Dual Cross-Attention Siamese Transformer for Rectal Tumor Regrowth Assessment in Watch-and-Wait Endoscopy
Jorge Tapias Gomez, Despoina Kanata, Aneesh Rangnekar, Christina Lee, Julio Garcia-Aguilar, Joshua Jesse Smith, Harini Veeraraghavan
TL;DR
The paper introduces SSDCA, a registration-free, dual cross-attention Siamese Swin Transformer framework that fuses restaging and follow-up endoscopic images to detect rectal cancer local regrowth during watch-and-wait surveillance. By leveraging cross-temporal attention and pretrained encoders, SSDCA achieves the best balance of accuracy, sensitivity, and specificity, with robustness to common endoscopic artifacts and interpretable attention maps that reveal spatial correspondences across timepoints. The approach demonstrates discriminative feature learning via UMAP clustering and maintains performance under realistic data variability, offering a practical tool for early LR detection in WW protocols. Overall, SSDCA provides a registration-free, temporally aware method that approaches surgeon-level accuracy and could guide timely clinical decisions in rectal cancer management.
Abstract
Increasing evidence supports watch-and-wait (WW) surveillance for patients with rectal cancer who show clinical complete response (cCR) at restaging following total neoadjuvant treatment (TNT). However, objectively accurate methods to early detect local regrowth (LR) from follow-up endoscopy images during WW are essential to manage care and prevent distant metastases.
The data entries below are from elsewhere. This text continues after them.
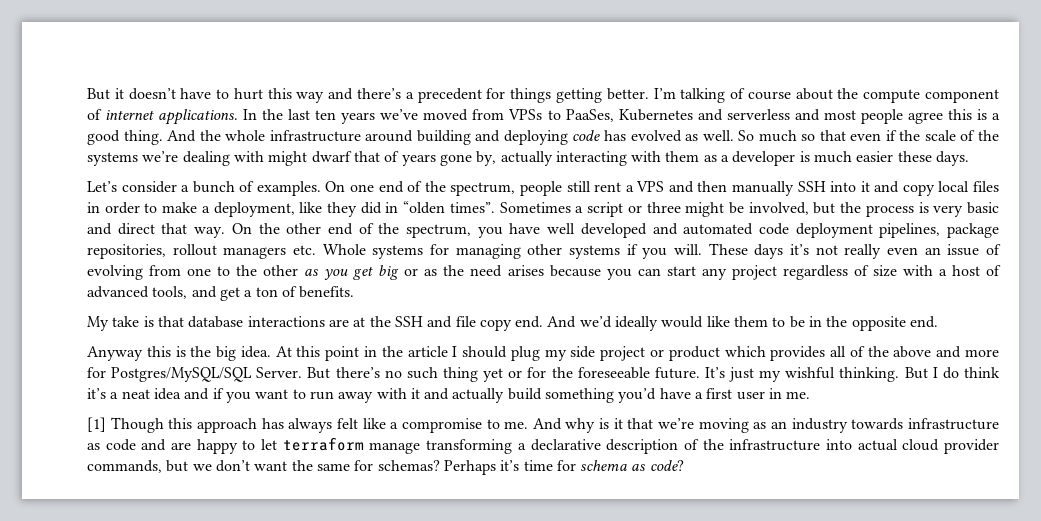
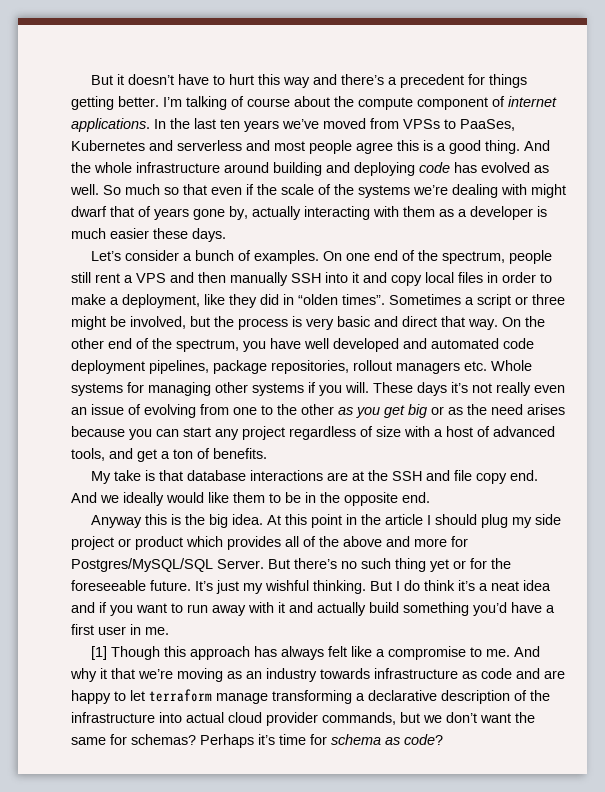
- And we’d ideally would like them to be in the opposite end.
+ And we ideally would like them to be in the opposite end.
- And why is it that we’re moving as an industry towards infrastructure as code and are happy to let terraform manage transforming a declarative description of the infrastructure into actual cloud provider commands, but we don’t want the same for schemas?
+ And why it that we’re moving as an industry towards infrastructure as code and are happy to let terraform manage transforming a declarative description of the infrastructure into actual cloud provider commands, but we don’t want the same for schemas?

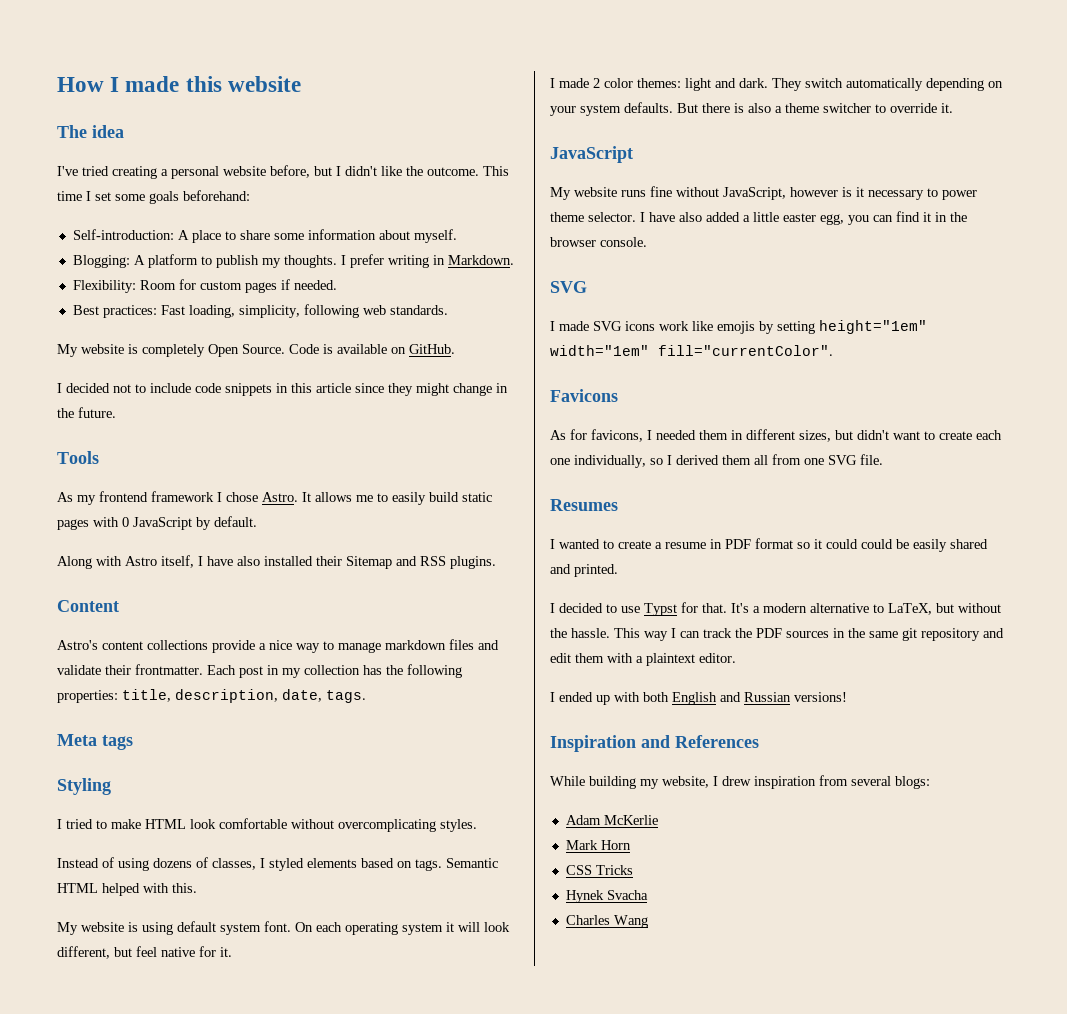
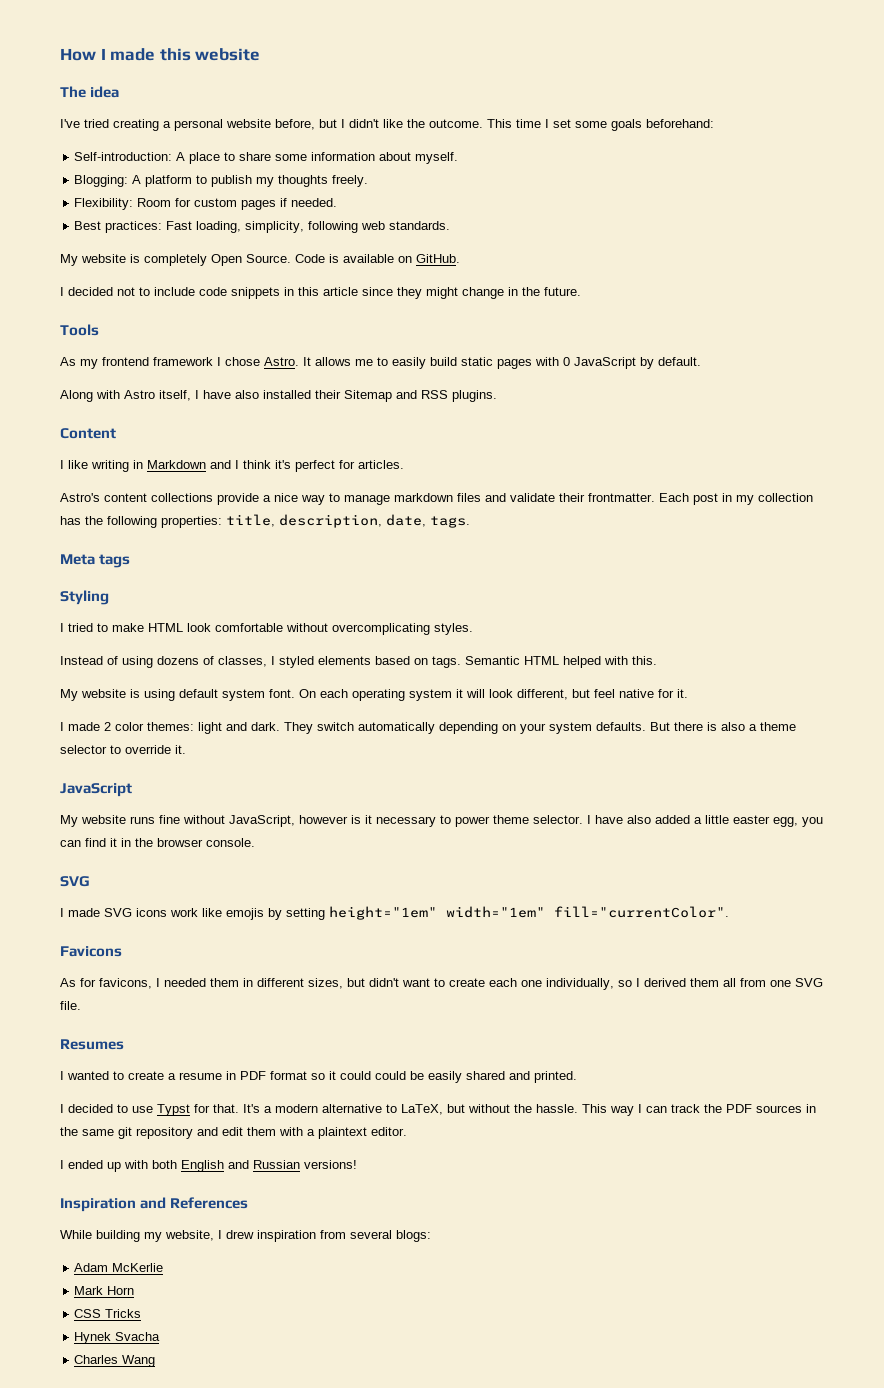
- Blogging: A platform to publish my thoughts. I prefer writing in Markdown.
+ Blogging: A platform to publish my thoughts freely.
+ I like writing in Markdown and I think it's perfect for articles.
- But there is also a theme switcher to override it.
+ But there is also a theme selector to override it.

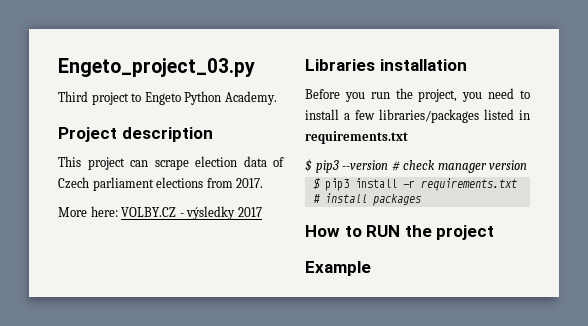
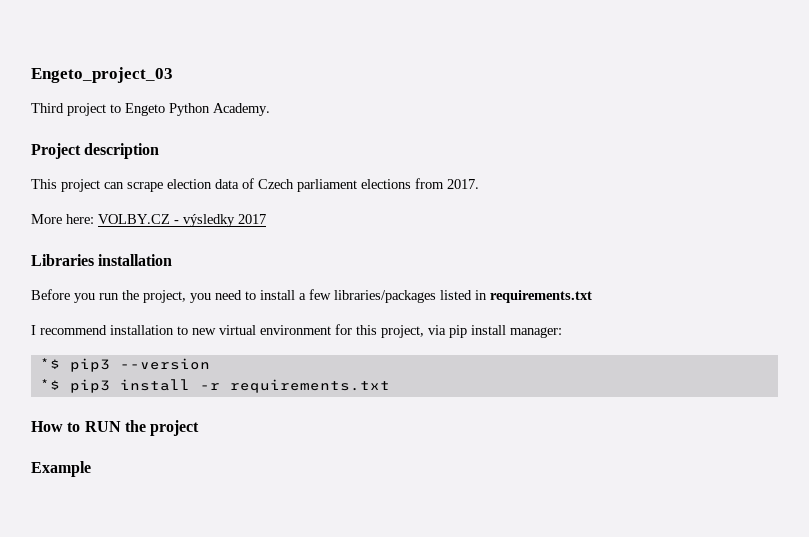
- Engeto_project_03.py
+ Engeto_project_03
- $ pip3 --version # check manager version
- $ pip3 install -r requirements.txt # install packages
+ I recommend installation to new virtual environment for this project, via pip install manager:
+ *$ pip3 --version
+ *$ pip3 install -r requirements.txt

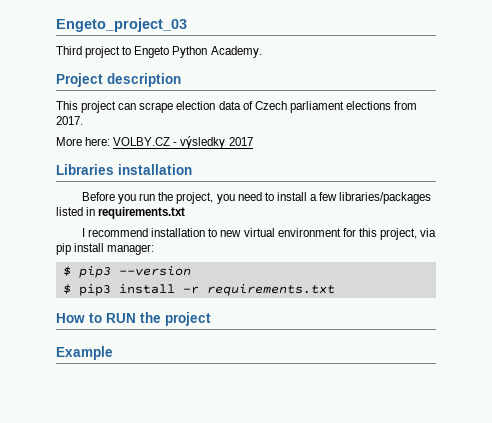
- *$ pip3 --version
+ $ pip3 --version
- *$ pip3 install -r requirements.txt
+ $ pip3 install -r requirements.txt

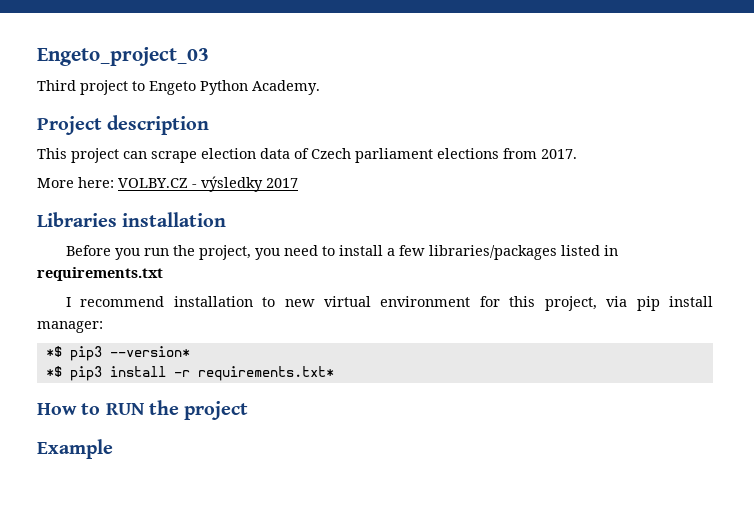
- $ pip3 --version
- $ pip3 install -r requirements.txt
+ *$ pip3 --version*
+ *$ pip3 install -r requirements.txt*

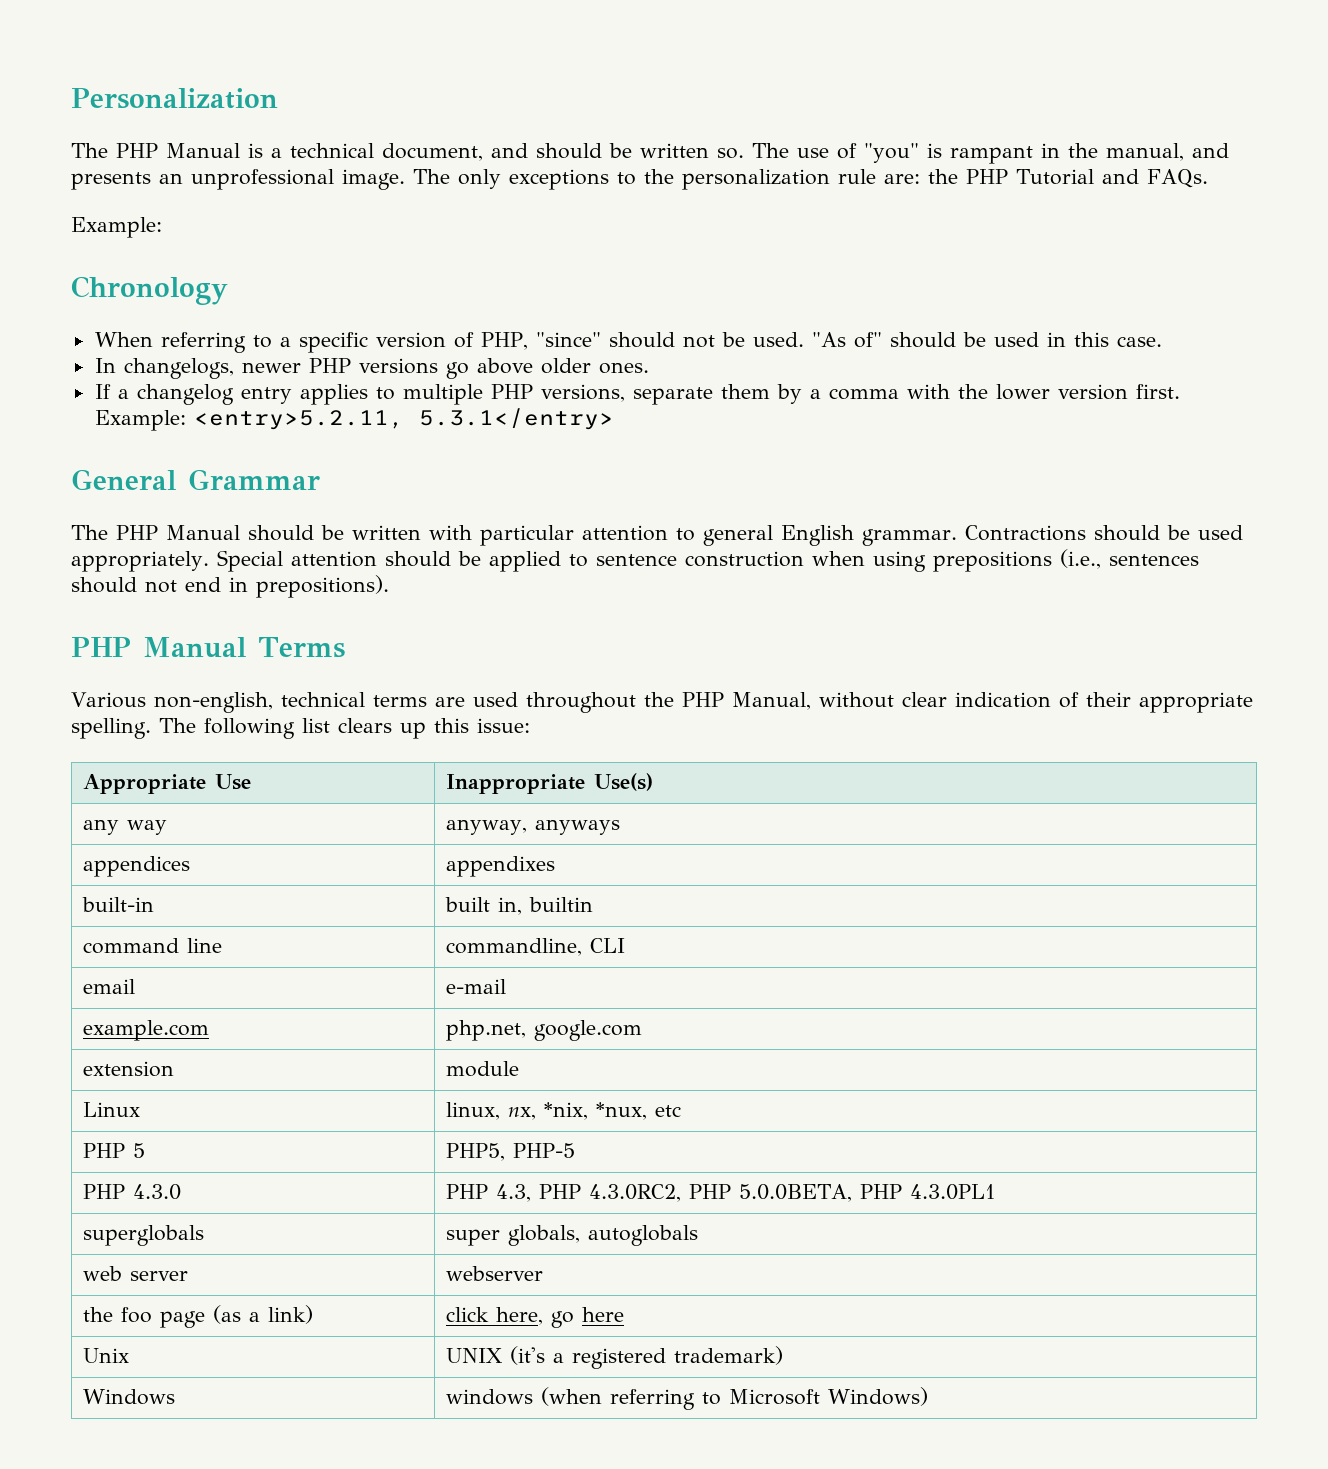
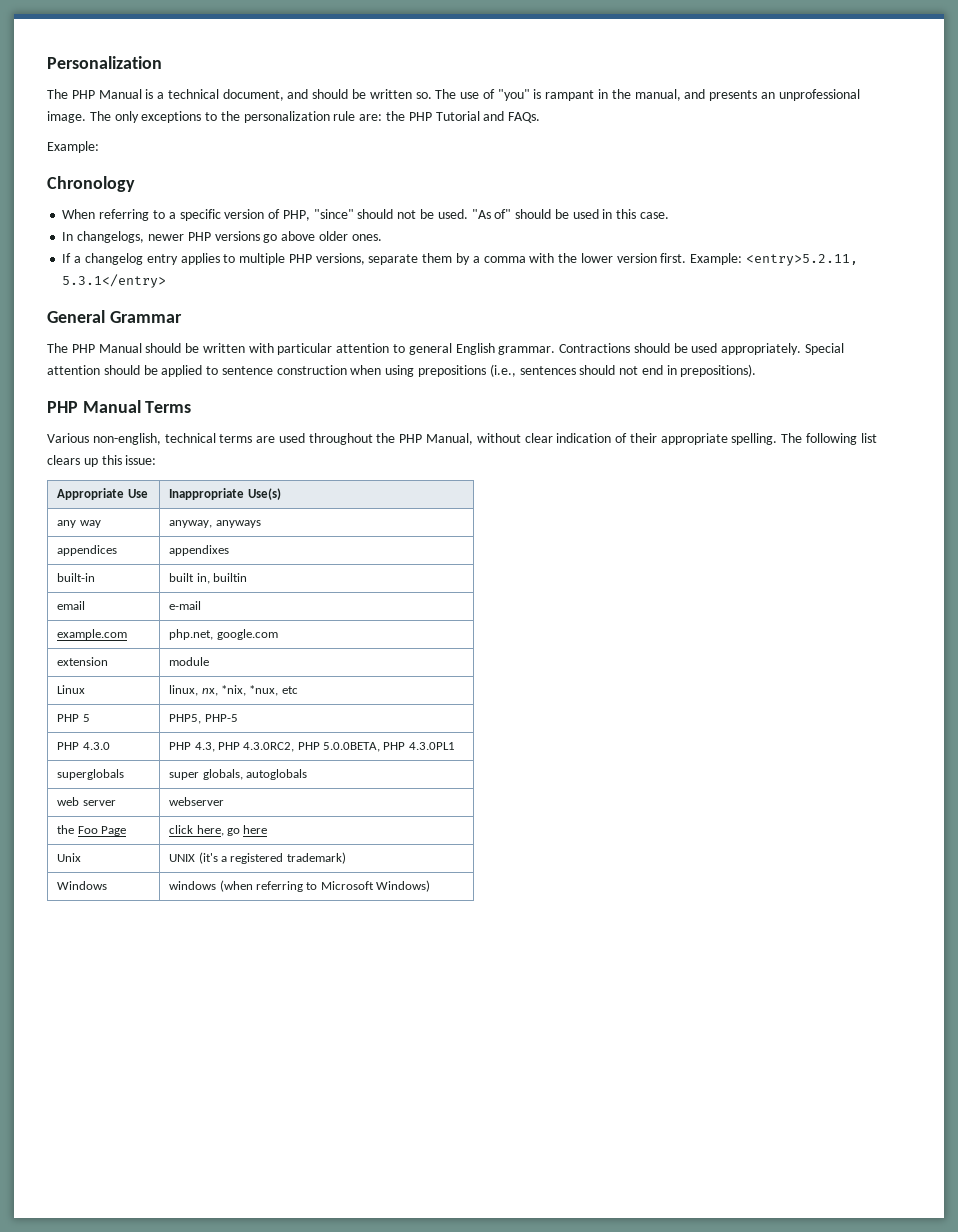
- command line | commandline, CLI
- the foo page (as a link) | click here, go here
+ the Foo Page | click here, go here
Hence, we developed a Siamese Swin Transformer with Dual Cross-Attention (SSDCA) to combine longitudinal endoscopic images at restaging and follow-up and distinguish cCR from LR. SSDCA leverages pretrained Swin transformers to extract domain agnostic features and enhance robustness to imaging variations. Dual cross attention is implemented to emphasize features from the two scans without requiring any spatial alignment of images to predict response. SSDCA as well as Swin-based baselines were trained using image pairs from 135 patients and evaluated on a held-out set of image pairs from 62 patients. SSDCA produced the best balanced accuracy (81.76\% $\pm$ 0.04), sensitivity (90.07\% $\pm$ 0.08), and specificity (72.86\% $\pm$ 0.05). Robustness analysis showed stable performance irrespective of artifacts including blood, stool, telangiectasia, and poor image quality. UMAP clustering of extracted features showed maximal inter-cluster separation (1.45 $\pm$ 0.18) and minimal intra-cluster dispersion (1.07 $\pm$ 0.19) with SSDCA, confirming discriminative representation learning.